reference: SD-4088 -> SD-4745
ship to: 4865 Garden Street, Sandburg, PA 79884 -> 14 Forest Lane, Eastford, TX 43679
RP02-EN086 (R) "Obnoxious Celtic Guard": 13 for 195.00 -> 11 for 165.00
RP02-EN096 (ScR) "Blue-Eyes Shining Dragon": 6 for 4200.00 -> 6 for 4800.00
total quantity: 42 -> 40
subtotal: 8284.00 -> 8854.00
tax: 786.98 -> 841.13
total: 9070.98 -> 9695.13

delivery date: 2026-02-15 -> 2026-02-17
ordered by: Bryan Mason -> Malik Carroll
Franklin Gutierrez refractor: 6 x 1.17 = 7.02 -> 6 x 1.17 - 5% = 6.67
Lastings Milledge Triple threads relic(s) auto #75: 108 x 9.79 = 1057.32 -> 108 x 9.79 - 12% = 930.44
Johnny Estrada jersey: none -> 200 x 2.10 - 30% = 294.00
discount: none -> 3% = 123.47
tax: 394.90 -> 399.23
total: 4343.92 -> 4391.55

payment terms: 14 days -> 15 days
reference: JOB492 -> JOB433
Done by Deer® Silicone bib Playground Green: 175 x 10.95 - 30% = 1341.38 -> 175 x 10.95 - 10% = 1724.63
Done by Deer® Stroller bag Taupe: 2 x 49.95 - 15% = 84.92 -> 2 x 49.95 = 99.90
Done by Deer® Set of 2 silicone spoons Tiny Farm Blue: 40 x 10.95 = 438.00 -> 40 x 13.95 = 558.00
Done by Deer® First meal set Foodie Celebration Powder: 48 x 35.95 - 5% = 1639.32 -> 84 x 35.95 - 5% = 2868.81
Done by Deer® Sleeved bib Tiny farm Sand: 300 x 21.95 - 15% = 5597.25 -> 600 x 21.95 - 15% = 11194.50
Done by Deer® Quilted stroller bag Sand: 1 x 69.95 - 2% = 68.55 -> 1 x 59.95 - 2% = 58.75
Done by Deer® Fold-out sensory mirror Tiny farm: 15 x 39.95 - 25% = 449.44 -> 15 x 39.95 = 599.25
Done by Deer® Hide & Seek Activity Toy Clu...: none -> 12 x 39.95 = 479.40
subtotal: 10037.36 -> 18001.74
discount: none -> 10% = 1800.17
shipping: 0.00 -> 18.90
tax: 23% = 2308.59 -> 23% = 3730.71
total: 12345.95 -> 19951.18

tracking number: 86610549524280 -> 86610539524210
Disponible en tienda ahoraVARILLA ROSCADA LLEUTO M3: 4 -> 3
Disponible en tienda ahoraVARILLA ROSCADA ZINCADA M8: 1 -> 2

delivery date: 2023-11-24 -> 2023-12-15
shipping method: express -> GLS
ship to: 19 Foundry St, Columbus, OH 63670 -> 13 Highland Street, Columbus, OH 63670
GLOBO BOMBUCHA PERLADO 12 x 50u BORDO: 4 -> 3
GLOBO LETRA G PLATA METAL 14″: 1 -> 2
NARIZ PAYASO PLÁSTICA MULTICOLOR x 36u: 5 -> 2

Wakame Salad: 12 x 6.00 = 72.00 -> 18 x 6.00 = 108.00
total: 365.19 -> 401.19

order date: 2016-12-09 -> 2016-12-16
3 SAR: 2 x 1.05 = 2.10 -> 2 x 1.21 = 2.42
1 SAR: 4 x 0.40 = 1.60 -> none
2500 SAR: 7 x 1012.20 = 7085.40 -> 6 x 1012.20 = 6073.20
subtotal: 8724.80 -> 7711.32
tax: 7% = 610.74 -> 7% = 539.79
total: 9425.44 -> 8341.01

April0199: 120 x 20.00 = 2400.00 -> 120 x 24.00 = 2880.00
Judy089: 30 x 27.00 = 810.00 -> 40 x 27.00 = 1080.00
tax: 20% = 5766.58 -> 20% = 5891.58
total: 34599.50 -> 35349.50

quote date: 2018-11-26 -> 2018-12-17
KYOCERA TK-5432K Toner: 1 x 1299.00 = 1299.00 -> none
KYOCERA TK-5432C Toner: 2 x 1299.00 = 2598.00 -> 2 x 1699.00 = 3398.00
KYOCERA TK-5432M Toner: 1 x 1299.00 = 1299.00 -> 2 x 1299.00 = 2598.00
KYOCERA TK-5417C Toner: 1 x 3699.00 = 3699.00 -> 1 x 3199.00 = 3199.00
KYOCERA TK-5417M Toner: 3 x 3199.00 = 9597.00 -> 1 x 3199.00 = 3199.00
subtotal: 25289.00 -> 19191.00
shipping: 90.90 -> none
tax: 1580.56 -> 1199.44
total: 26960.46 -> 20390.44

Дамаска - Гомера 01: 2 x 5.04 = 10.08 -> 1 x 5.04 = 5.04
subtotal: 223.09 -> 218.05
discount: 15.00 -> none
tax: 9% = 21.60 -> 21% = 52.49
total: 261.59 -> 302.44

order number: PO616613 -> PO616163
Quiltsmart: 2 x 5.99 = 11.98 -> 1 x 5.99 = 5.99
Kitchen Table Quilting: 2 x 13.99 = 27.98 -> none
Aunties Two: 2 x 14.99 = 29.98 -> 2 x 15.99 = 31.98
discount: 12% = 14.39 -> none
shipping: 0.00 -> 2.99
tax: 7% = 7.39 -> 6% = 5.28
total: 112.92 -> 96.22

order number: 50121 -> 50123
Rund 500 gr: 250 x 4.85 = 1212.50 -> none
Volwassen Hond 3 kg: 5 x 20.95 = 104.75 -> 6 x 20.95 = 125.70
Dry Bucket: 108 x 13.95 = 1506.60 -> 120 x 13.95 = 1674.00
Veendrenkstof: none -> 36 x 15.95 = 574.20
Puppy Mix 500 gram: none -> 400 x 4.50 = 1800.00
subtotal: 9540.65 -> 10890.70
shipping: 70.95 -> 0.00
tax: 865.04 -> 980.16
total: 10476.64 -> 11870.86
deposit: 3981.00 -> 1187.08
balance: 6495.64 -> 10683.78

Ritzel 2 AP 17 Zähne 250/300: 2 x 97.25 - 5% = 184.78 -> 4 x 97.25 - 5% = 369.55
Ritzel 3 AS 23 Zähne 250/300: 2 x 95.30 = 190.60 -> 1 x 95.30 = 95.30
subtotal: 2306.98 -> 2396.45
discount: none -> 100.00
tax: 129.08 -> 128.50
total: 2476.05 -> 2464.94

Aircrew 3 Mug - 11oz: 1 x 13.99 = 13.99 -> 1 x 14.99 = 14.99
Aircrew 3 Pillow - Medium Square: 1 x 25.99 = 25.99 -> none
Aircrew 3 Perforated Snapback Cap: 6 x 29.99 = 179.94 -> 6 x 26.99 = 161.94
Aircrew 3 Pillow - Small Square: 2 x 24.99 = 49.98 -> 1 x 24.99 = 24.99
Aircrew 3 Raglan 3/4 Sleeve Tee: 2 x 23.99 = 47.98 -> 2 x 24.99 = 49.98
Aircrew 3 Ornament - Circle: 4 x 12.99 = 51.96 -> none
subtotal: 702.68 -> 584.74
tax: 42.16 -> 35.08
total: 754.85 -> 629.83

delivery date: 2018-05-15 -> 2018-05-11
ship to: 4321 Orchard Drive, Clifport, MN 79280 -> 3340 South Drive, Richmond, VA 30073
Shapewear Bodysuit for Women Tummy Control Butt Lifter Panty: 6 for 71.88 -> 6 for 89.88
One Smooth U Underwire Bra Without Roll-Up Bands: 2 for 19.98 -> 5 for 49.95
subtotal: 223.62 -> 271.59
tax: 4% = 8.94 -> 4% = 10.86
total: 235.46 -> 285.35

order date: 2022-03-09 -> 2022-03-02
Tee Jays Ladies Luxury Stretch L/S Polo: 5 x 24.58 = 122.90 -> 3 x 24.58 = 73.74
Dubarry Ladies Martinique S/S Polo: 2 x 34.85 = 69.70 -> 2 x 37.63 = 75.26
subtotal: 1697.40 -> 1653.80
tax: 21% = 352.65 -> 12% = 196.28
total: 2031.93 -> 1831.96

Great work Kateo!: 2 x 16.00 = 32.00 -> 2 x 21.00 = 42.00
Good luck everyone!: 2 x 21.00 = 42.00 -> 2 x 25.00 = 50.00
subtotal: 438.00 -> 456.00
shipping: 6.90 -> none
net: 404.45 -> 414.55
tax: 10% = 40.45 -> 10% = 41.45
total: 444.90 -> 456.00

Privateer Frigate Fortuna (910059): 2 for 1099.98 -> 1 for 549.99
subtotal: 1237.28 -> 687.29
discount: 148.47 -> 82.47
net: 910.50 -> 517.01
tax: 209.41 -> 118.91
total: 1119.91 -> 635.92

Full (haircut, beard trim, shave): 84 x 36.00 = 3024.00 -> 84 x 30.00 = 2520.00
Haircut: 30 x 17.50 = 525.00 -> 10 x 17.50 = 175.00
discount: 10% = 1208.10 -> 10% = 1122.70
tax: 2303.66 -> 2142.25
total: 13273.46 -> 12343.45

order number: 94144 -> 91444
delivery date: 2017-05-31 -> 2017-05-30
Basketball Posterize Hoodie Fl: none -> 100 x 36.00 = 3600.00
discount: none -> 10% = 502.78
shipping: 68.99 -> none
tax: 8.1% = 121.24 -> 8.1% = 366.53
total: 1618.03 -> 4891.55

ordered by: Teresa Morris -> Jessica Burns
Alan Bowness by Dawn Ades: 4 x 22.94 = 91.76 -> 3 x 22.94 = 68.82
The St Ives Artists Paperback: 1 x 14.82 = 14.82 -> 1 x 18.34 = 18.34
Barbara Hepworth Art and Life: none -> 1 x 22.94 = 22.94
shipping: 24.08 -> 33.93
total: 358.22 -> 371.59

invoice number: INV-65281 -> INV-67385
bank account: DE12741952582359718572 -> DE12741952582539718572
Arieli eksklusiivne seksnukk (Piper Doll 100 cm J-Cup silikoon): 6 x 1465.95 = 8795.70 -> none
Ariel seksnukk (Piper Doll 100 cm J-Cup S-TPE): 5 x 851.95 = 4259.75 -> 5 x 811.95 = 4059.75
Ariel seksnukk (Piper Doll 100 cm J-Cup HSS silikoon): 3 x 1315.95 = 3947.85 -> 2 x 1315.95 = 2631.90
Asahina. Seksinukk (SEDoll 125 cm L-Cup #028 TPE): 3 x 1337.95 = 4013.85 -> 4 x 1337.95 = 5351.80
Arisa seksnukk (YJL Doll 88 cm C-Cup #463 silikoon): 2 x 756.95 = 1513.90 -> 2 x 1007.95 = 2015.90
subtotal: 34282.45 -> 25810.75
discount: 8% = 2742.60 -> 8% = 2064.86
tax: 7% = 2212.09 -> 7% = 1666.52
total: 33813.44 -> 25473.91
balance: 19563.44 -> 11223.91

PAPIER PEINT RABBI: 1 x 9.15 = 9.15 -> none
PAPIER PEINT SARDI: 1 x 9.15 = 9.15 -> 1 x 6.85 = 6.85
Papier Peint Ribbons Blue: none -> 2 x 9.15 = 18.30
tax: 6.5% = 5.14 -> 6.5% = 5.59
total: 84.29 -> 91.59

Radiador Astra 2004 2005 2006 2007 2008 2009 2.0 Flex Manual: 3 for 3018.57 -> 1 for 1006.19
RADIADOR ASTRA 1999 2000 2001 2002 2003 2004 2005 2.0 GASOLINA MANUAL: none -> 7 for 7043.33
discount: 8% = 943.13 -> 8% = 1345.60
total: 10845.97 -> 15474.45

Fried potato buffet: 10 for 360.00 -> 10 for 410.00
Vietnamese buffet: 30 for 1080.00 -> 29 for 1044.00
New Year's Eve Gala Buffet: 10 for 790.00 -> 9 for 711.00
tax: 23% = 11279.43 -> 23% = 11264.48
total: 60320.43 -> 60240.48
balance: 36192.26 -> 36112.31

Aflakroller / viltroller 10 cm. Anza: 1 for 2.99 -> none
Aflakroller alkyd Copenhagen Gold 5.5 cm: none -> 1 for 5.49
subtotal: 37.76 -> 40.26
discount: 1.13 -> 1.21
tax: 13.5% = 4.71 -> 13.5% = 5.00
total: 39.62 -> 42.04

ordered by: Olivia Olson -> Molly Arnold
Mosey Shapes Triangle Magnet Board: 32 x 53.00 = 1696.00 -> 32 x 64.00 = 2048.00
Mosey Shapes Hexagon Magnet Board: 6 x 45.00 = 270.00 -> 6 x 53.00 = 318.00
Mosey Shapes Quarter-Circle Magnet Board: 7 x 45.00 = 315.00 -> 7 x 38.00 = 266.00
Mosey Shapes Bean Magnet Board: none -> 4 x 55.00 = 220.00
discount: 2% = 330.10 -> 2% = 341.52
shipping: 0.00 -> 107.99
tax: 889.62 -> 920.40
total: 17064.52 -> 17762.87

Prompt. Look above for the line holding "Ariel seksnukk (Piper Doll 100 cm J-Cup S-TPE): 5" and the line holding "Ariel seksnukk (Piper Doll 100 cm J-Cup HSS", then output exactly those two lines and every line between them, nothing more.

Answer to the exercise.
Ariel seksnukk (Piper Doll 100 cm J-Cup S-TPE): 5 x 851.95 = 4259.75 -> 5 x 811.95 = 4059.75
Ariel seksnukk (Piper Doll 100 cm J-Cup HSS silikoon): 3 x 1315.95 = 3947.85 -> 2 x 1315.95 = 2631.90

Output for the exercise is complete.